### Items from a dataset

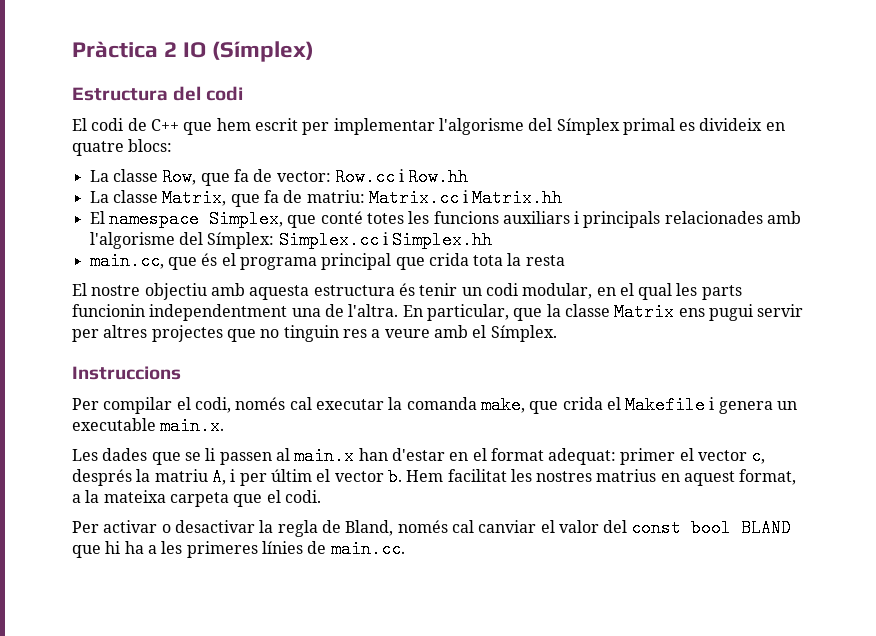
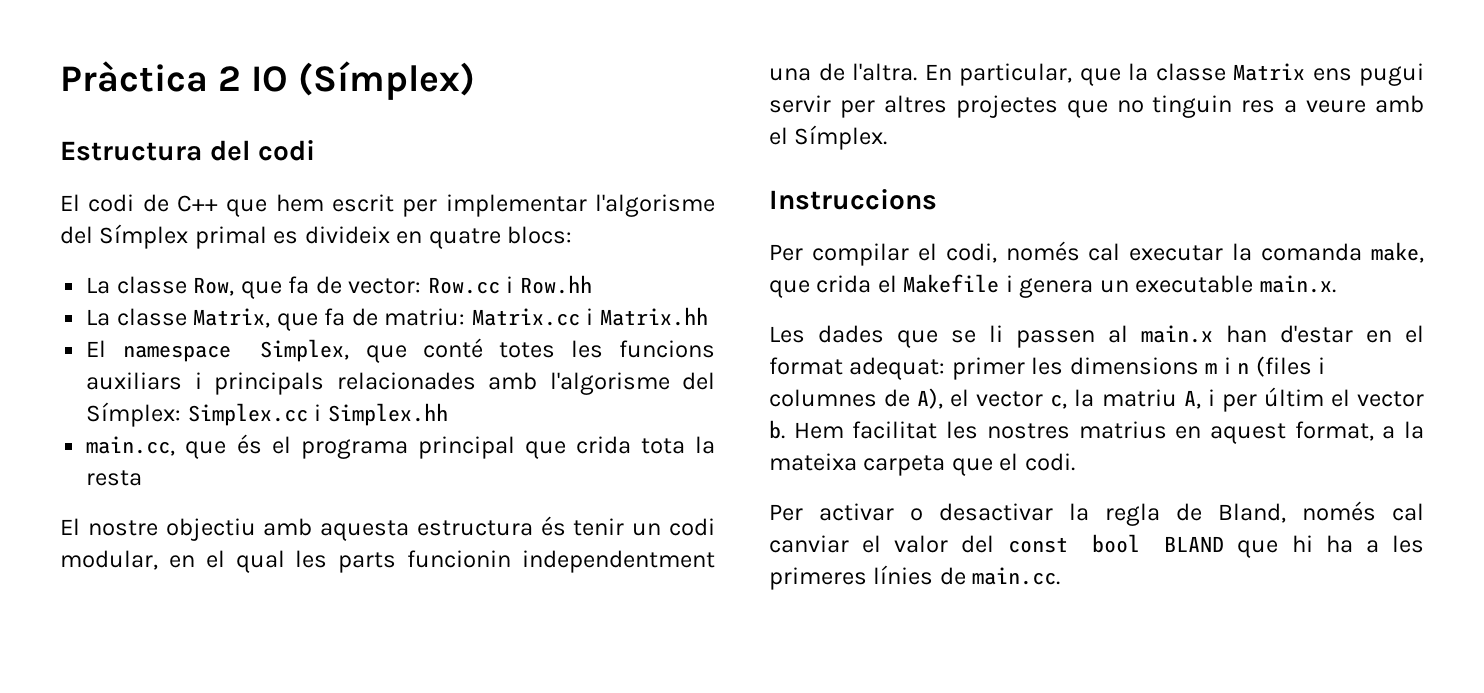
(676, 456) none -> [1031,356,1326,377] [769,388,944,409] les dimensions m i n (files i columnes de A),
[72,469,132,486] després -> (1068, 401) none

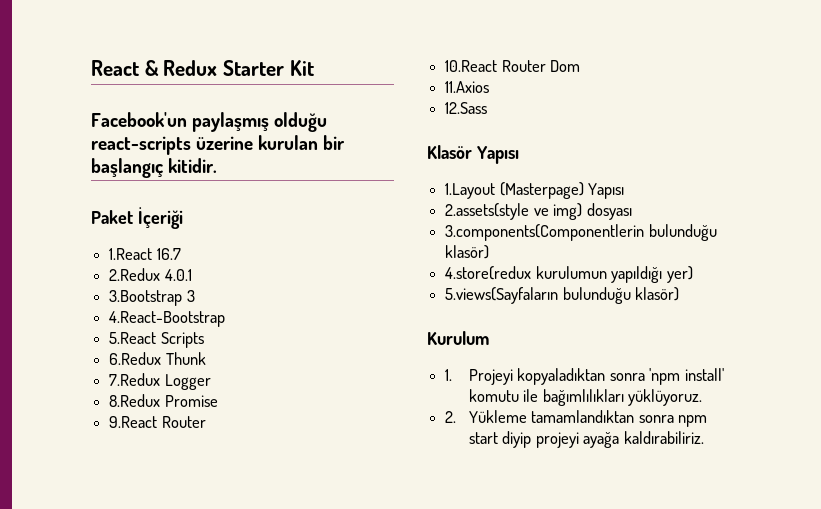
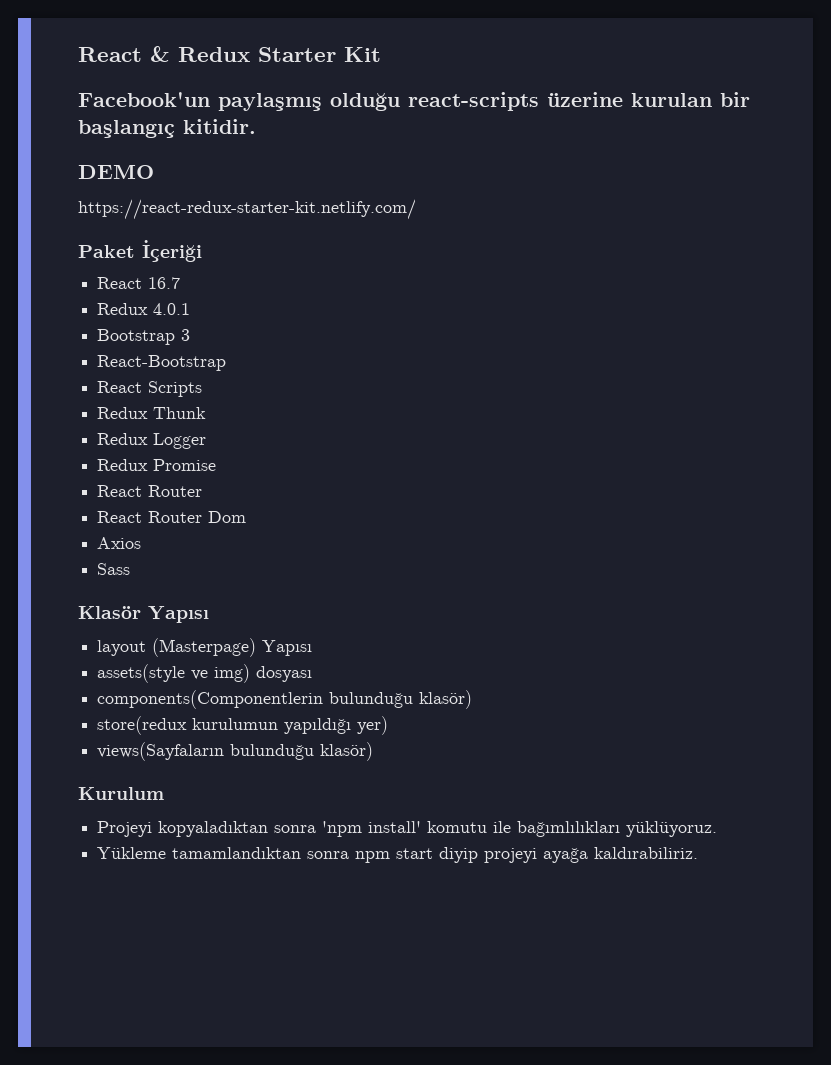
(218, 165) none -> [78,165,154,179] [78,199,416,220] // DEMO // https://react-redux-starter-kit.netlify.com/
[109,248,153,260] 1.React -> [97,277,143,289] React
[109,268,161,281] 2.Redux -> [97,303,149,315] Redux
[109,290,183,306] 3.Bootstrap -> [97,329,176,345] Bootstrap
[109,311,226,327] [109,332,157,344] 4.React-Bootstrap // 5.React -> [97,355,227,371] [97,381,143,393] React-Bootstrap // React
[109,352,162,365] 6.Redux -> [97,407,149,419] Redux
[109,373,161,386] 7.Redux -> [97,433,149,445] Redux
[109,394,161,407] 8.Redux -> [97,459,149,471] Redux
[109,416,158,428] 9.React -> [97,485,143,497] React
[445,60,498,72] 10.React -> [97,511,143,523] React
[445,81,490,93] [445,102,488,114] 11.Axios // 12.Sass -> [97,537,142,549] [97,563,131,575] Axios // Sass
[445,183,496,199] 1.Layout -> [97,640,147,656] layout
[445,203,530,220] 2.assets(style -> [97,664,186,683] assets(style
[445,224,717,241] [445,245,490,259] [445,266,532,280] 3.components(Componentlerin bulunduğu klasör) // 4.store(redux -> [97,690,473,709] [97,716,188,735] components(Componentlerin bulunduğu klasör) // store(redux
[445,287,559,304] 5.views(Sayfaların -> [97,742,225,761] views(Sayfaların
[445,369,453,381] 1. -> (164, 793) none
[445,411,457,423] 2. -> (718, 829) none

### YOUR OBJECTIVE
Take the lines above from the one containing "[445,183,496,199] 1.Layout ->" to the one containing "[445,203,530,220] 2.assets(style ->" and retype them exactly, both ends included, with nothing added.

### EXERCISE OUTPUT
[445,183,496,199] 1.Layout -> [97,640,147,656] layout
[445,203,530,220] 2.assets(style -> [97,664,186,683] assets(style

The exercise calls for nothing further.